# West Point's Class Of 2019 Most Diverse Ever, Including 34 Black Women



## Laela (Jun 21, 2019)

*West Point to graduate record number of black female cadets*
By: Michael Hill, The Associated Press





*In this May 7, 2019, photo, black female cadets with the Class of 2019 pose at the U.S. Military Academy in West Point, N.Y. The 34 women comprise a small slice of the roughly 1,000 cadets in the class. The cadets say they're proud to be part of a milestone at the historic academy after four years of testing their limits. (Cadet Hallie H. Pound/U.S. Army via AP)*


WEST POINT, N.Y. — The class of cadets preparing to jubilantly toss their caps in the air at the U.S. Military Academy’s graduation ceremony Saturday includes 34 black women, a record number that’s a sign of concerted efforts to diversify West Point’s Long Gray Line.

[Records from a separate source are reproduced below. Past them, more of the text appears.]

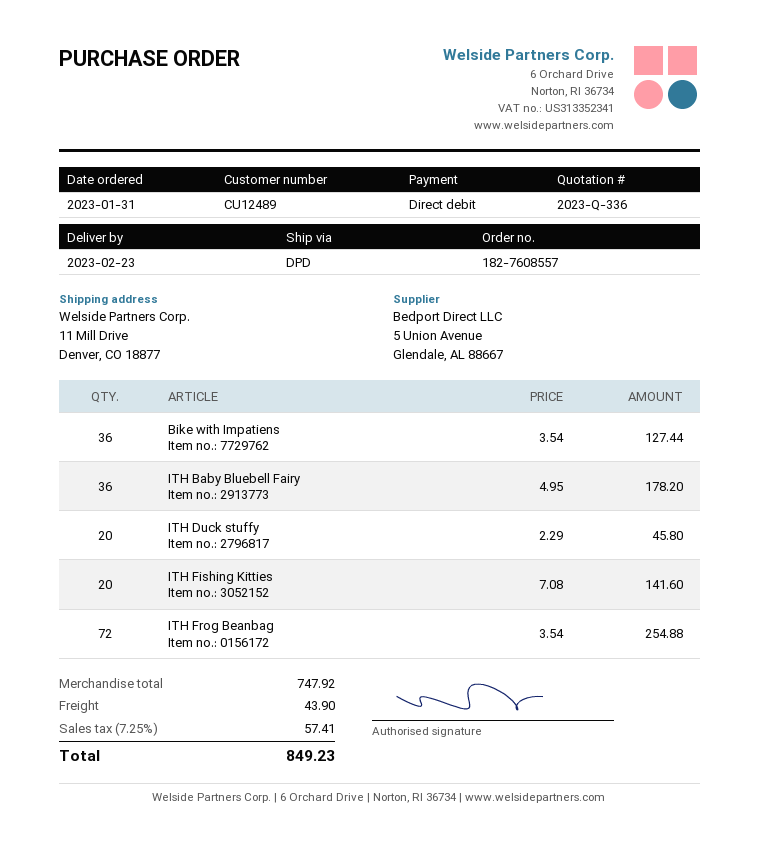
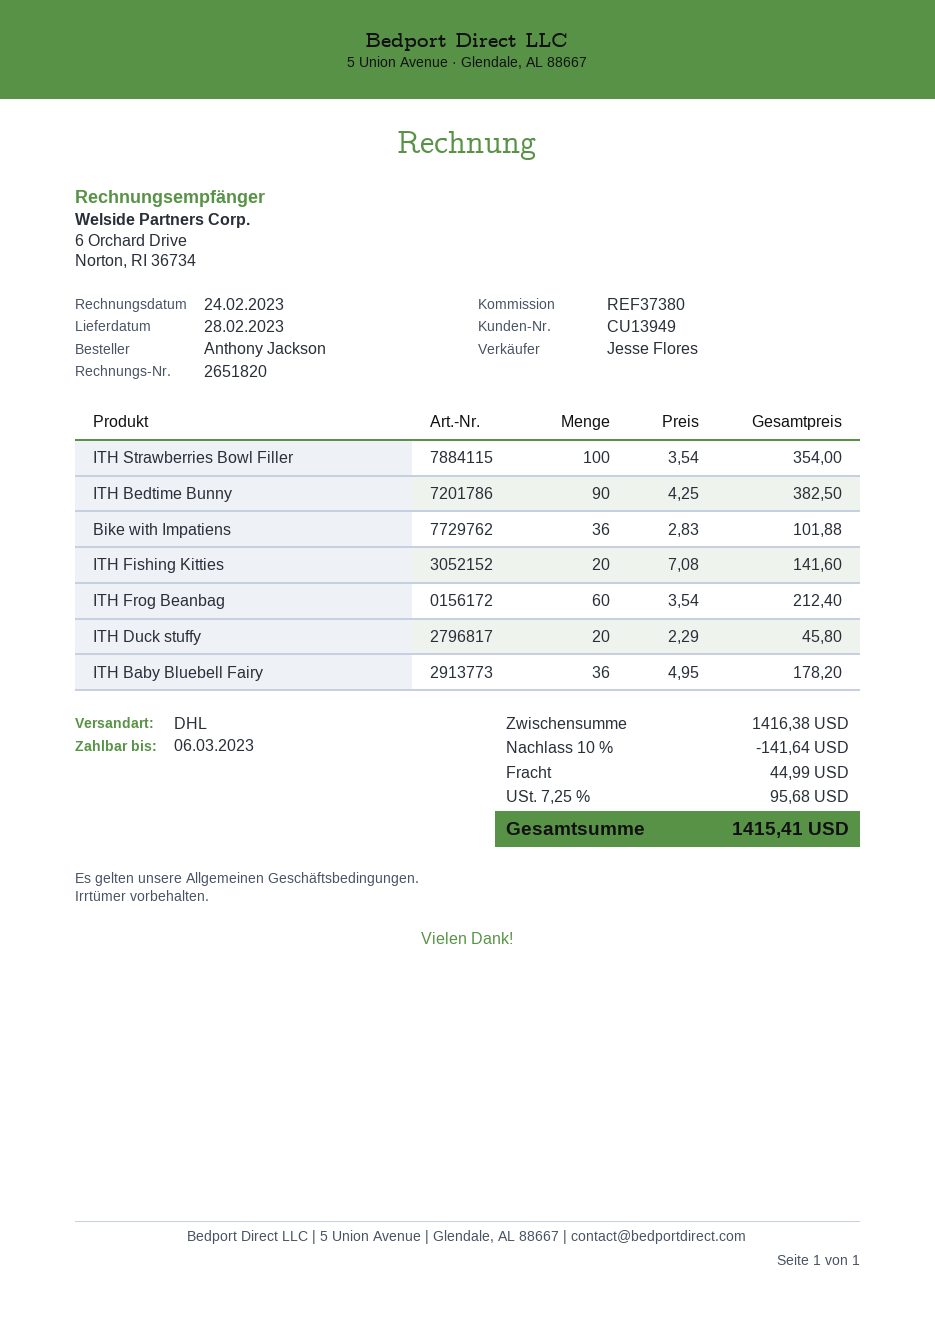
delivery date: 2023-02-23 -> 2023-02-28
customer number: CU12489 -> CU13949
shipping method: DPD -> DHL
Bike with Impatiens: 36 x 3.54 = 127.44 -> 36 x 2.83 = 101.88
ITH Frog Beanbag: 72 x 3.54 = 254.88 -> 60 x 3.54 = 212.40
ITH Strawberries Bowl Filler: none -> 100 x 3.54 = 354.00
ITH Bedtime Bunny: none -> 90 x 4.25 = 382.50
subtotal: 747.92 -> 1416.38
discount: none -> 10% = 141.64
shipping: 43.90 -> 44.99
tax: 7.25% = 57.41 -> 7.25% = 95.68
total: 849.23 -> 1415.41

West Point remains mostly white and mostly male. The 34 women comprise a thin slice of the roughly 1,000 cadets in the Class of 2019. Sometimes, they’re the only women of color in a classroom. Still, cadets said they’re proud to be part of a milestone at the historic academy after four years of testing their limits.

“I just showed myself and those who thought I couldn’t do it initially that yes, I can,” said senior cadet Stephanie Riley, of Jacksonville, Florida. “And not just, ‘yes, I can.’ I can show other little girls that yes, you can come to West Point. Yes, you can do something that maybe the rest of your peers aren’t actually doing. And yes, you can be different from the rest of the group.”





In this May 22, 2019, photo, senior cadet Stephanie Riley, of Jacksonville, Fla., talks during an interview in West Point, N.Y. (Mark Lennihan/AP)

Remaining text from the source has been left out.